There can be no doubt that in the room at Miller's Court the madman found ample scope for the opportunities he had all along been seeking, and the probability is that, after his awful glut on this occasion, his brain gave way altogether and he committed suicide ; otherwise the murders would not have ceased. The man, of course, was a sexual maniac...

Macnaghten was not the only one to state his belief that the Whitechapel Murders had been committed by a doctor suffering from 'homicidal mania' who drowned himself in the Thames. His friend, journalist George R. Sims, who probably got most of his inside information from Macnaghten, wrote several articles on Jack the Ripper's crimes in the early 1900's, added to the myth stating that the 'doctor
ad been an inmate of a lunatic asylum for some time, and had been liberated and regained his complete freedom.' By this point, the story Montague Druitt had separated considerably from reality. It may have been that both Macnaghten and Sims were soon keen to latch onto and in Sims case elaborate on Druitt's story after reading the 'expert' testimony of L. Forbes Winslow, an asylum proprietor, alienist and self-proclaimed expert on mental illness, who wrote to several newspapers, including the Times in September 1888, stating his opinion that:

I think that the murderer is not of the class of which "Leather Apron" belongs, but of the upper class of society, and I still think that my opinion given to the authorities is the correct one -viz., that the murders have been committed by a lunatic lately discharged from some asylum, or by one who has escaped. If the former, doubtless one who, though suffering from the effects of homicidal mania, is apparently sane on the surface, and consequently been liberated, and is following out the inclinations of his morbid imaginations by wholesale homicide.

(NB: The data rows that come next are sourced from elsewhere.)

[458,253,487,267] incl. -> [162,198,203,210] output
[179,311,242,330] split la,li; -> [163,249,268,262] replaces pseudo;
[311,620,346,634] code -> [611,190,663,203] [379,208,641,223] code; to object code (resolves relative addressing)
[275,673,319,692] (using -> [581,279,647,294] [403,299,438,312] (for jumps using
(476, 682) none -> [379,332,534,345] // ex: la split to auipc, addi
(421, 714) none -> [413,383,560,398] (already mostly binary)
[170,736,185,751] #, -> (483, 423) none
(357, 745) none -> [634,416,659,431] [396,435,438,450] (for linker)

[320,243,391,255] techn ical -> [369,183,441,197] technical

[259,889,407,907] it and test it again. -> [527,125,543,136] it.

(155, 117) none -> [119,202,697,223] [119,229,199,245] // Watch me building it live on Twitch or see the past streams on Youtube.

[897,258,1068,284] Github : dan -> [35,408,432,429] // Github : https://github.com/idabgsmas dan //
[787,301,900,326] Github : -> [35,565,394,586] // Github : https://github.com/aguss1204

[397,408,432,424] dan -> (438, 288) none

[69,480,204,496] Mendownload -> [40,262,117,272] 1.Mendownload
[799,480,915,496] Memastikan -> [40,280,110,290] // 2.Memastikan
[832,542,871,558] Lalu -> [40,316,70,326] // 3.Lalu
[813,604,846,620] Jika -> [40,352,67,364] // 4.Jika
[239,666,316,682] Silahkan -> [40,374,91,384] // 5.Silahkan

However, despite the fact that Macnaghten was clearly convinced that Druitt was the murderer, his identity was never revealed to the public, until the contents of Macnaghten's 1894 Memorandum was discovered by journalist, Dan Farson in 1959 on a visit to Macnaghten's daughter, Lady Christobel Aberconway. However, in 1959, Farson was still not allowed to reveal the name of Macnaghten's suspect in his television programs on the subject of Jack the Ripper, he could only reveal the man's initials, 'M.J.D.'. Montague John Druitt's full name was only finally revealed to the public on the publication of Tom Cullen's When London Walked in Terror in 1965. Since then, several other studies have been published fingering Druitt as Jack the Ripper, including, Farson's Jack the Ripper (1972) and Martin Howell and Keith Skinner's The Ripper Legacy: The Life and Death of Jack the Ripper (1987). However, Druitt's popularity as a Ripper suspect has declined in recent years in favour of working-class suspects living in the vicinity in which the murders took place. Although I myself do not believe Druitt to have been the murderer he is a far more legitimate candidate compared to many of the numerous suspects accused of the crimes over the years due to the fact he was fingered by a high-ranking contemporary police official who apparently had some sort of evidence to back up his accusations.